三段目のピンクは、桃の花をイメージしています。
先祖を尊び、健康への願いが込められています。
蓬を採取する際には似た草に要注意!
蓬餅を作る際、自分で野山に出て採取する人もいます。
でも、中には蓬に似た毒のある草も生えていますので、要注意です。
キツネノボタンやクサノオウという草は、新芽がよく似ているのですが、毒があります。また、ブタクサも間違えやすいため気を付けなくてはなりません。
トリカブトやヤマトリカブトと間違えてしまう人もいるようです。
蓬の若い芽は、全体的に綿毛を被ったように毛が生えています。
裏側も白っぽい毛が全体に生えています。
葉の形は丸いギザギザで尖っていません。
まとまって沢山生えていて、なにより匂いが良いです。
いわゆる蓬餅の香りですが、生えているものは、より新鮮な香りがします。
蓬以外の草は、毛が生えていなく、良い香りもしない、茎を折ると色の付いた汁が出るなど蓬とは異なる点があります。

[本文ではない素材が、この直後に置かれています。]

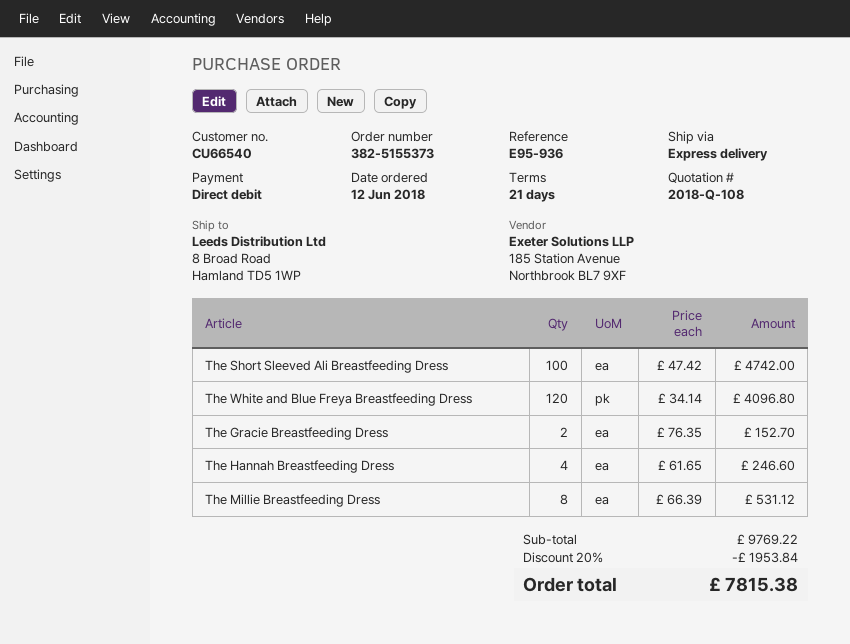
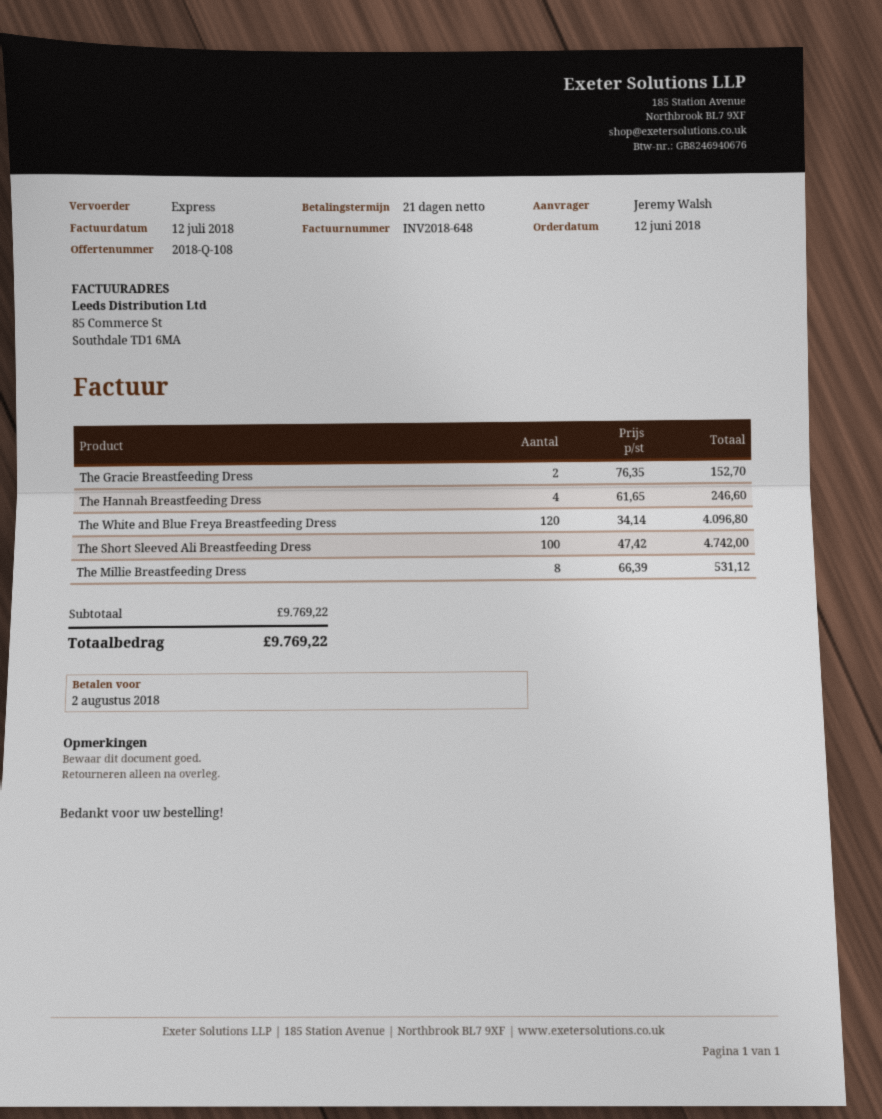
discount: 20% = 1953.84 -> none
total: 7815.38 -> 9769.22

自分で採る場合には、詳しい人に教えてもらったり、きちんと勉強をしてからにしましょう。
よもぎのアレルギーには注意!
キク科のよもぎは、アレルギーを引き起こす可能性があります。
よもぎの葉を摘みに行き、花粉などを吸ったり、触れる事で目の痒み、鼻水、咳、皮膚の痒みなどの反応が出ることもあります。
こういった場合には、すぐに採取を中止し、触るのも止めておきましょう。
また、蓬の葉に火を通すことでアレルゲンは弱まりますので、蓬アレルギーがある人でも食べられるといわれていますが、それでも100%安全とは言えません。
食べてアレルギー症状が出た場合も食べるのを止めて、すぐに病院に行きましょう。
まとめ
蓬餅は、春に若い芽が出る蓬の葉を使って作る餅のことを指します。
春の季語でもあります。
蓬さえあれば、スーパーで売っている食材で手軽に作ることができます。
非常に良い香りがして、それだけで春の訪れを感じられます。
蓬餅は、桃の節句に用いられることも多く、ひし餅にも使われています。
蓬は日本のハーブと言われていて、様々な効能がありますので、積極的に使ってみると良いでしょう。